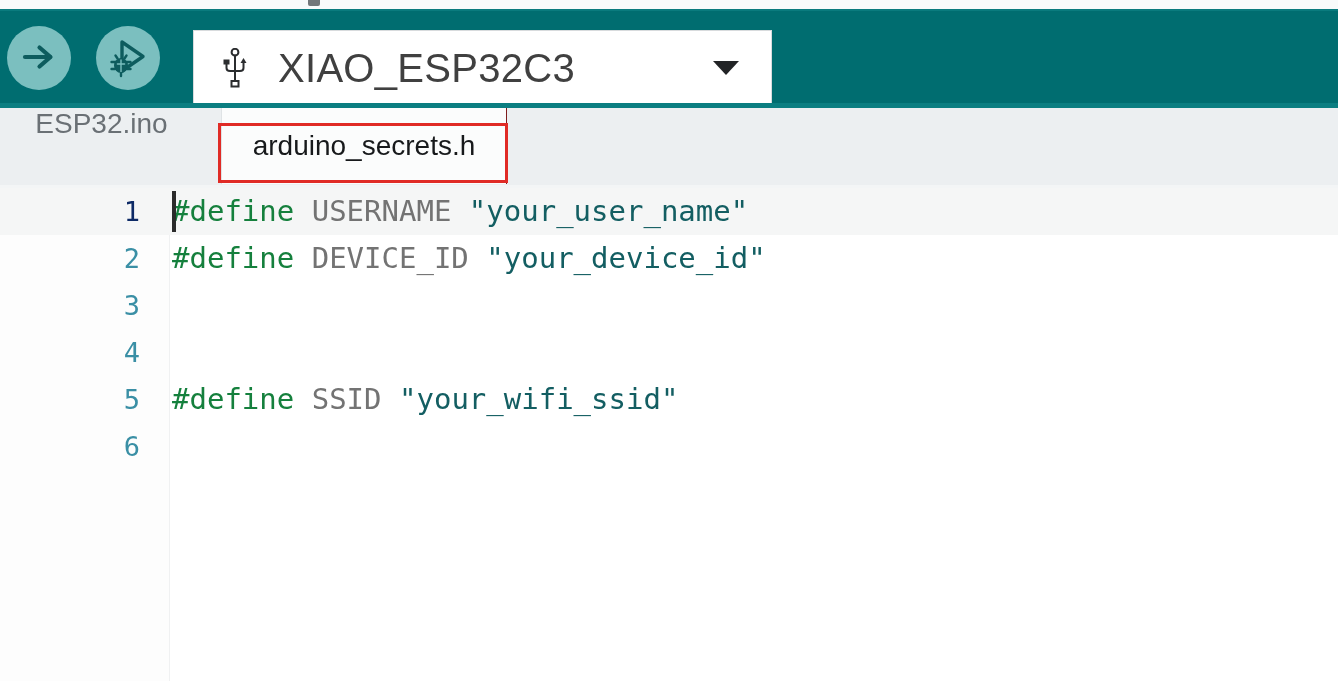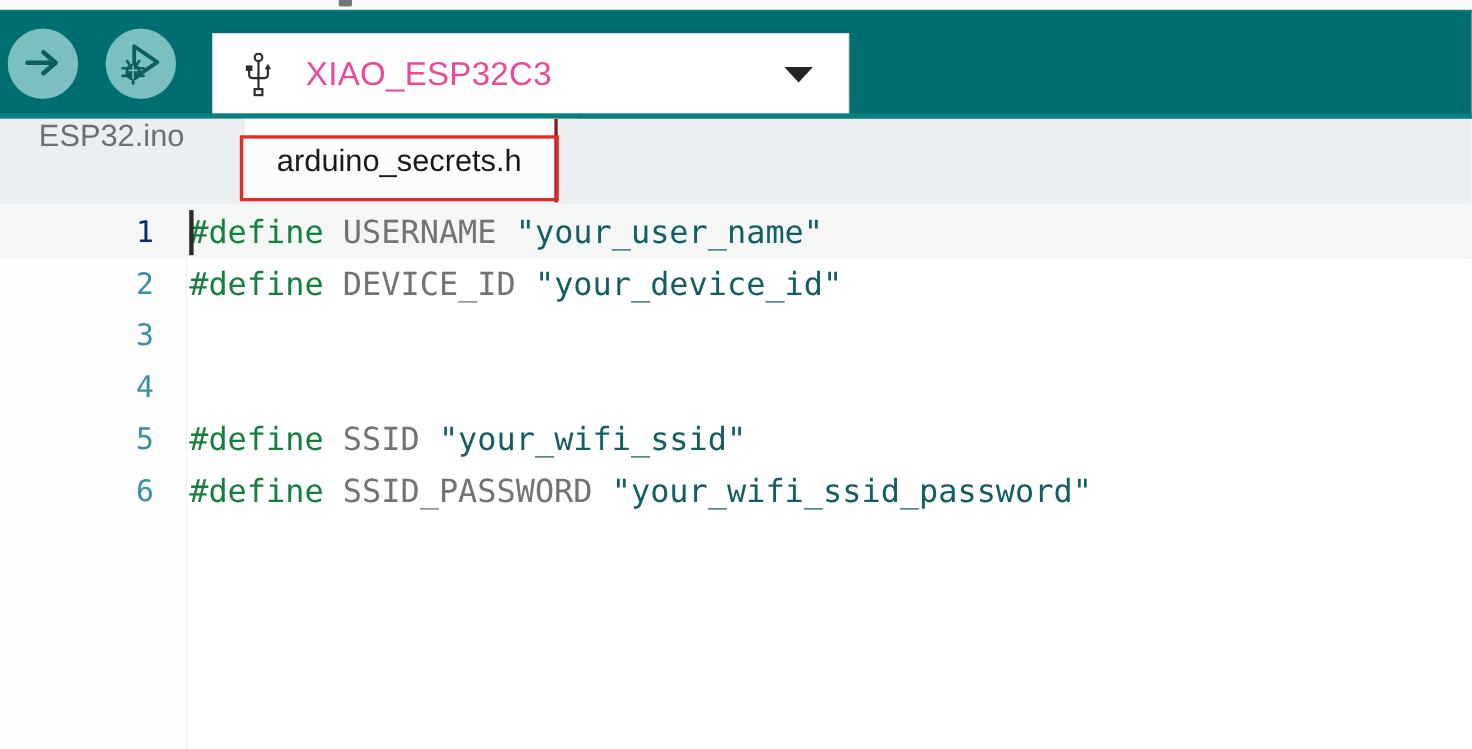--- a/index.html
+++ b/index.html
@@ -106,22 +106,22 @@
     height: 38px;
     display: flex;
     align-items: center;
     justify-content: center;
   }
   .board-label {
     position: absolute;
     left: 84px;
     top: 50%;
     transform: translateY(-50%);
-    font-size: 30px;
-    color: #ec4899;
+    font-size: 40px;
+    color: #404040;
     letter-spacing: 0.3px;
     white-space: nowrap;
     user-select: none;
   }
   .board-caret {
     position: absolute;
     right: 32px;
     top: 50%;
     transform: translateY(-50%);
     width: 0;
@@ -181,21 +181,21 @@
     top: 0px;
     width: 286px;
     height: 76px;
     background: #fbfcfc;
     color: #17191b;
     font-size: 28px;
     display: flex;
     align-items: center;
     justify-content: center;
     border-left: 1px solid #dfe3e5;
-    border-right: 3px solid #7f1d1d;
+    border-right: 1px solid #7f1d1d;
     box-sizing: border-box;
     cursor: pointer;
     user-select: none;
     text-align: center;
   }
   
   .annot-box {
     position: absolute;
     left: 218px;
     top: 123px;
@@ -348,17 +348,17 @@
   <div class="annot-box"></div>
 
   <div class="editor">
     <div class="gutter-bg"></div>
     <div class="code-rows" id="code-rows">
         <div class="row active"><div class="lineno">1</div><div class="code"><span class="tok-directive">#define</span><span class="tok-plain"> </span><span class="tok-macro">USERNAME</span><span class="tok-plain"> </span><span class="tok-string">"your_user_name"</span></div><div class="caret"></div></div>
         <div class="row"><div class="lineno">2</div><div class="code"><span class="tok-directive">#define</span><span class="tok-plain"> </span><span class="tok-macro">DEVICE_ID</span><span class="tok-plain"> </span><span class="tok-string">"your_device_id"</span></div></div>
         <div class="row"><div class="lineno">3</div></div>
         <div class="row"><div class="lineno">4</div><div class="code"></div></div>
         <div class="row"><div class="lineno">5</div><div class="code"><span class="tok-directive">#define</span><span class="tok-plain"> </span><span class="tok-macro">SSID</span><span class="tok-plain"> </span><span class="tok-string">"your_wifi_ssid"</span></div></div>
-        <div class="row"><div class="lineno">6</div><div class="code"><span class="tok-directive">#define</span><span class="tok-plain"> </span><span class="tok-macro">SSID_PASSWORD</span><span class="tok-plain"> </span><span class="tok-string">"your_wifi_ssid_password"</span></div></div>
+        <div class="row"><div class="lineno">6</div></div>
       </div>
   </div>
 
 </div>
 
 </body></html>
★ ★ ★ ★
### The task
Copy every record exactly, without the pictures.

### Solved problem
--- a/index.html
+++ b/index.html
@@ -106,22 +106,22 @@
     height: 38px;
     display: flex;
     align-items: center;
     justify-content: center;
   }
   .board-label {
     position: absolute;
     left: 84px;
     top: 50%;
     transform: translateY(-50%);
-    font-size: 30px;
-    color: #ec4899;
+    font-size: 40px;
+    color: #404040;
     letter-spacing: 0.3px;
     white-space: nowrap;
     user-select: none;
   }
   .board-caret {
     position: absolute;
     right: 32px;
     top: 50%;
     transform: translateY(-50%);
     width: 0;
@@ -181,21 +181,21 @@
     top: 0px;
     width: 286px;
     height: 76px;
     background: #fbfcfc;
     color: #17191b;
     font-size: 28px;
     display: flex;
     align-items: center;
     justify-content: center;
     border-left: 1px solid #dfe3e5;
-    border-right: 3px solid #7f1d1d;
+    border-right: 1px solid #7f1d1d;
     box-sizing: border-box;
     cursor: pointer;
     user-select: none;
     text-align: center;
   }
   
   .annot-box {
     position: absolute;
     left: 218px;
     top: 123px;
@@ -348,17 +348,17 @@
   <div class="annot-box"></div>
 
   <div class="editor">
     <div class="gutter-bg"></div>
     <div class="code-rows" id="code-rows">
         <div class="row active"><div class="lineno">1</div><div class="code"><span class="tok-directive">#define</span><span class="tok-plain"> </span><span class="tok-macro">USERNAME</span><span class="tok-plain"> </span><span class="tok-string">"your_user_name"</span></div><div class="caret"></div></div>
         <div class="row"><div class="lineno">2</div><div class="code"><span class="tok-directive">#define</span><span class="tok-plain"> </span><span class="tok-macro">DEVICE_ID</span><span class="tok-plain"> </span><span class="tok-string">"your_device_id"</span></div></div>
         <div class="row"><div class="lineno">3</div></div>
         <div class="row"><div class="lineno">4</div><div class="code"></div></div>
         <div class="row"><div class="lineno">5</div><div class="code"><span class="tok-directive">#define</span><span class="tok-plain"> </span><span class="tok-macro">SSID</span><span class="tok-plain"> </span><span class="tok-string">"your_wifi_ssid"</span></div></div>
-        <div class="row"><div class="lineno">6</div><div class="code"><span class="tok-directive">#define</span><span class="tok-plain"> </span><span class="tok-macro">SSID_PASSWORD</span><span class="tok-plain"> </span><span class="tok-string">"your_wifi_ssid_password"</span></div></div>
+        <div class="row"><div class="lineno">6</div></div>
       </div>
   </div>
 
 </div>
 
 </body></html>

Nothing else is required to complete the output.